Il ne serait pas étonnant que ce genre de cas fleurisse un peu partout à l’avenir, le tout étant de trouver le juste fonctionnement pour éviter que tout ne parte de travers. Non, les clubs ne peuvent pas se permettre de parier sur des mercati à deux vitesses sans garantie de s’y retrouver au bout. L’un des meilleurs exemples cette saison est celui de la Juventus. Le club a beaucoup recruté, mais se retrouve avec un effectif trop nombreux. Le club n’a pas réussi à négocier à temps le départ de Dybala, Matuidi ou Khedira vers l’Angleterre, et Mario Mandzukic a volontairement laissé filer l’opportunité chinoise.

Un club dans une situation de surcharge similaire pourrait potentiellement attendre l’hiver pour forcer des départs en Angleterre et en Chine avant de profiter des nouvelles règles de l’UEFA permettant d’ajouter de nouveaux joueurs sur les listes de Champions League et d’Europa League pour se refaire la cerise. Le mercato hivernal perdrait alors tout son sens de ‘séance d’ajustement’ et serait la porte ouverte sur de sérieuses dérives en termes d’équité sportive. La libéralisation à outrance telle que l’on craignait qu’elle arrive au moment de la réforme de 1997.

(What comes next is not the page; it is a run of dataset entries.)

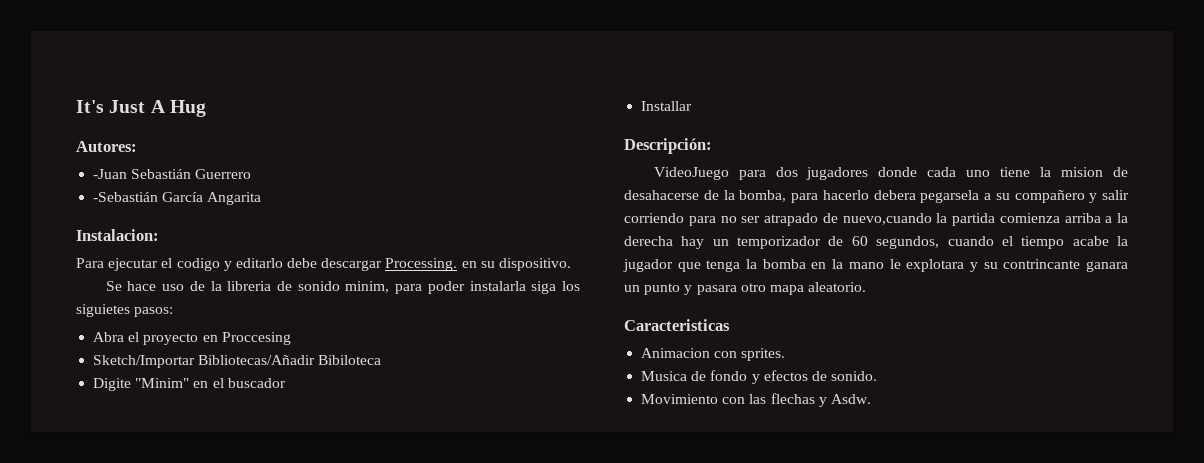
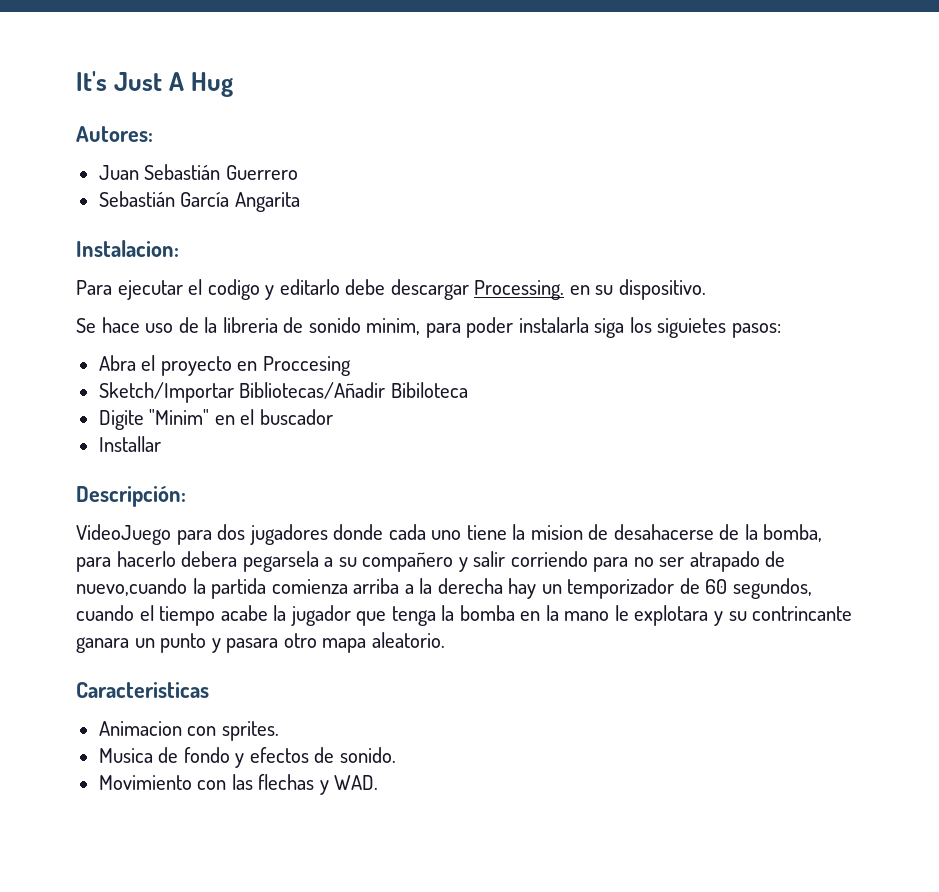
- -Juan Sebastián Guerrero
+ Juan Sebastián Guerrero
- -Sebastián García Angarita
+ Sebastián García Angarita
- Movimiento con las flechas y Asdw.
+ Movimiento con las flechas y WAD.

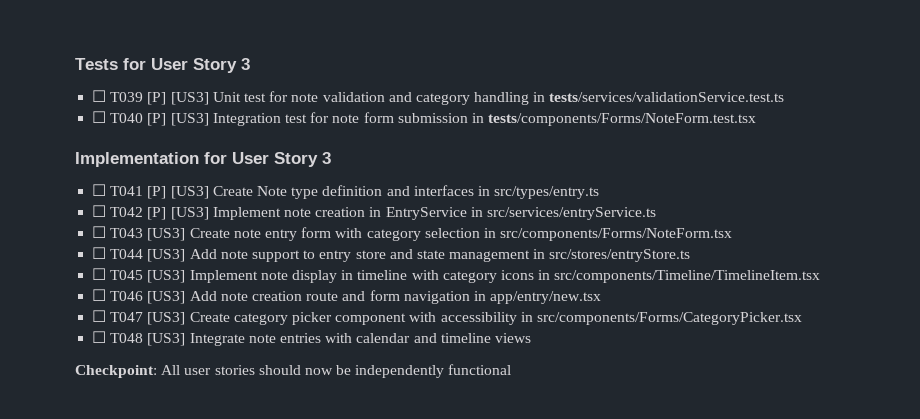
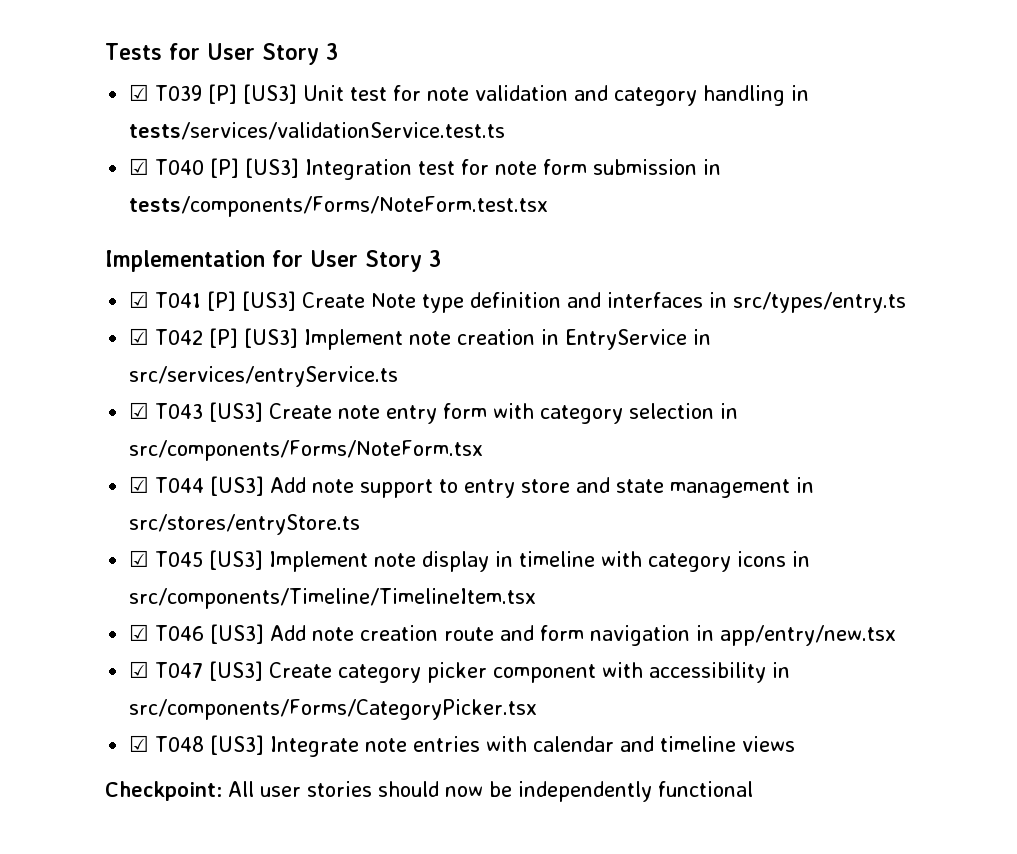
- ☐ T039 [P] [US3] Unit test for note validation and category handling in tests/services/validationService.test.ts
+ ☑ T039 [P] [US3] Unit test for note validation and category handling in tests/services/validationService.test.ts
- ☐ T040 [P] [US3] Integration test for note form submission in tests/components/Forms/NoteForm.test.tsx
+ ☑ T040 [P] [US3] Integration test for note form submission in tests/components/Forms/NoteForm.test.tsx
- ☐ T041 [P] [US3] Create Note type definition and interfaces in src/types/entry.ts
+ ☑ T041 [P] [US3] Create Note type definition and interfaces in src/types/entry.ts
- ☐ T042 [P] [US3] Implement note creation in EntryService in src/services/entryService.ts
+ ☑ T042 [P] [US3] Implement note creation in EntryService in src/services/entryService.ts
- ☐ T043 [US3] Create note entry form with category selection in src/components/Forms/NoteForm.tsx
+ ☑ T043 [US3] Create note entry form with category selection in src/components/Forms/NoteForm.tsx
- ☐ T044 [US3] Add note support to entry store and state management in src/stores/entryStore.ts
+ ☑ T044 [US3] Add note support to entry store and state management in src/stores/entryStore.ts
- ☐ T045 [US3] Implement note display in timeline with category icons in src/components/Timeline/TimelineItem.tsx
+ ☑ T045 [US3] Implement note display in timeline with category icons in src/components/Timeline/TimelineItem.tsx
- ☐ T046 [US3] Add note creation route and form navigation in app/entry/new.tsx
+ ☑ T046 [US3] Add note creation route and form navigation in app/entry/new.tsx
- ☐ T047 [US3] Create category picker component with accessibility in src/components/Forms/CategoryPicker.tsx
+ ☑ T047 [US3] Create category picker component with accessibility in src/components/Forms/CategoryPicker.tsx
- ☐ T048 [US3] Integrate note entries with calendar and timeline views
+ ☑ T048 [US3] Integrate note entries with calendar and timeline views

C’est pourquoi il sera impératif de mettre les différents acteurs, toujours plus nombreux, au même diapason comme il y a 22 ans, mais cette fois à l’échelle mondiale et avec les difficultés que ça implique. Sans quoi le foot ne pourra d’ici pas si longtemps plus perdurer qu’à travers des ligues repliées sur elles-mêmes à défaut de savoir s’appuyer les unes sur les autres dans un certain équilibre.